◆ REQUIRED ACTION
The answer must be every line below that contains the string "views".

Change listing data:
================

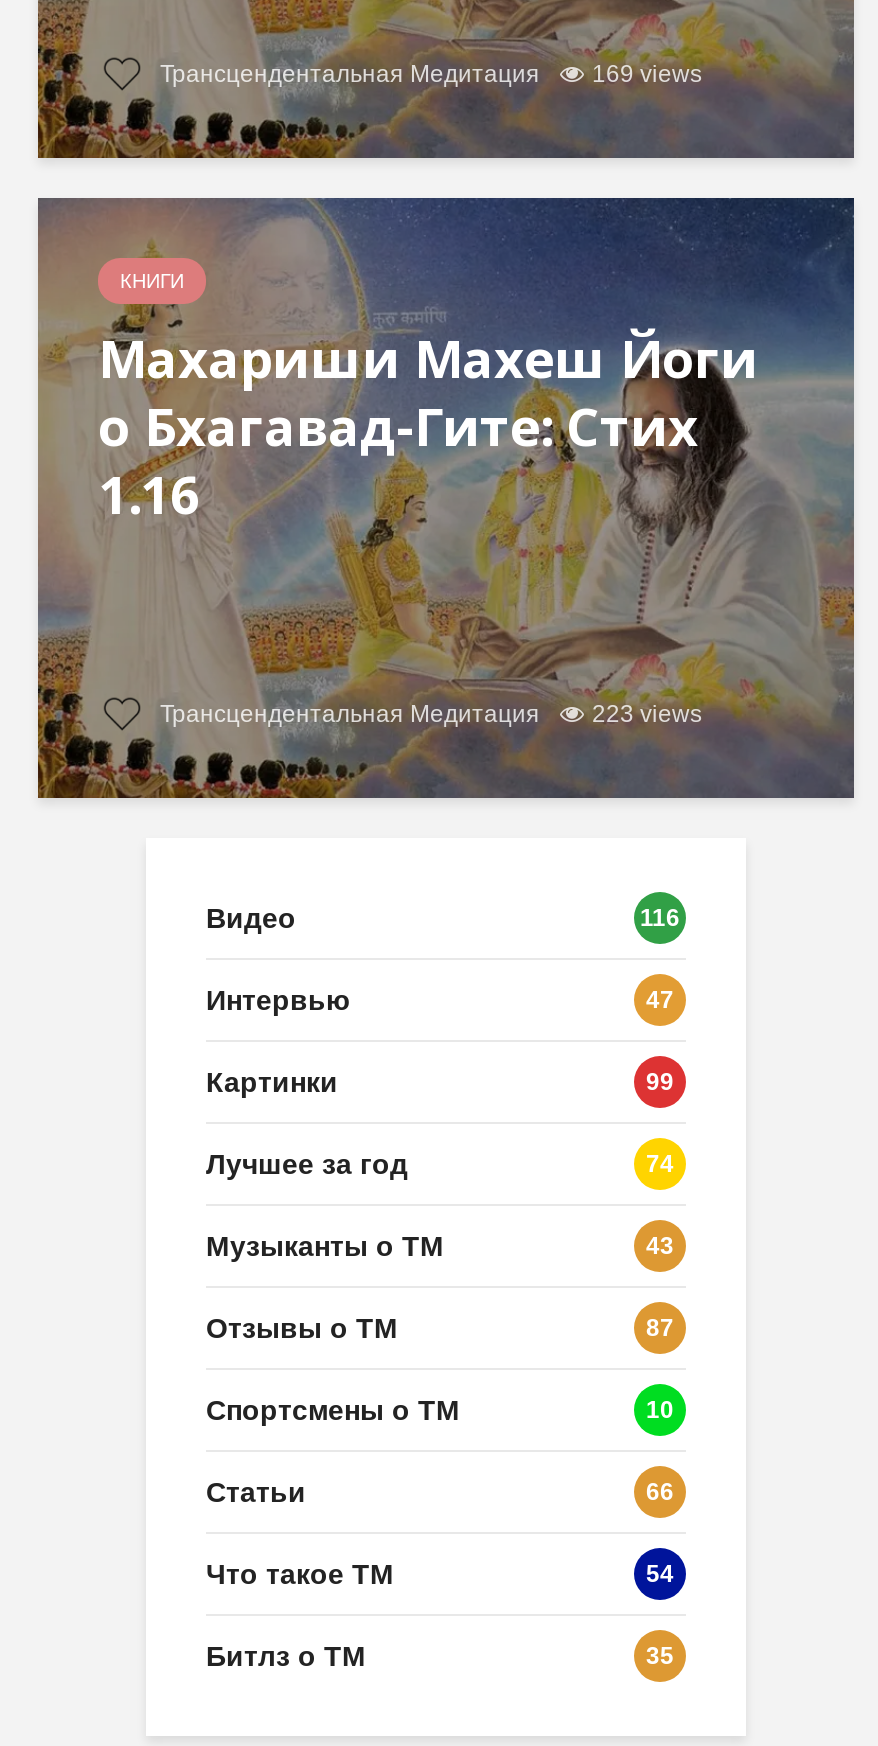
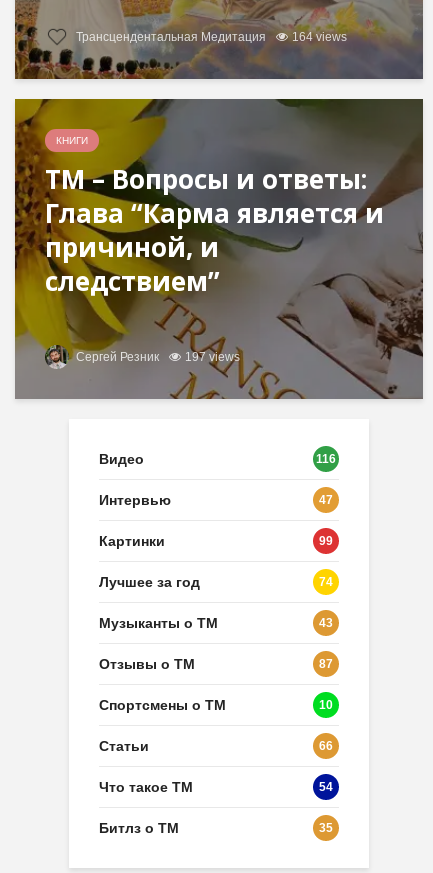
- Трансцендентальная Медитация 169 views
+ Трансцендентальная Медитация 164 views

- [image]
- Махариши Махеш Йоги
- о Бхагавад-Гите: Стих
- 1.16
+ [image]
+ ТМ – Вопросы и ответы:
+ Глава “Карма является и
+ причиной, и
+ следствием”

- Трансцендентальная Медитация
- 223 views
+ Сергей Резник
+ 197 views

================

◆ RESPONSE AREA
- Трансцендентальная Медитация 169 views
+ Трансцендентальная Медитация 164 views
- 223 views
+ 197 views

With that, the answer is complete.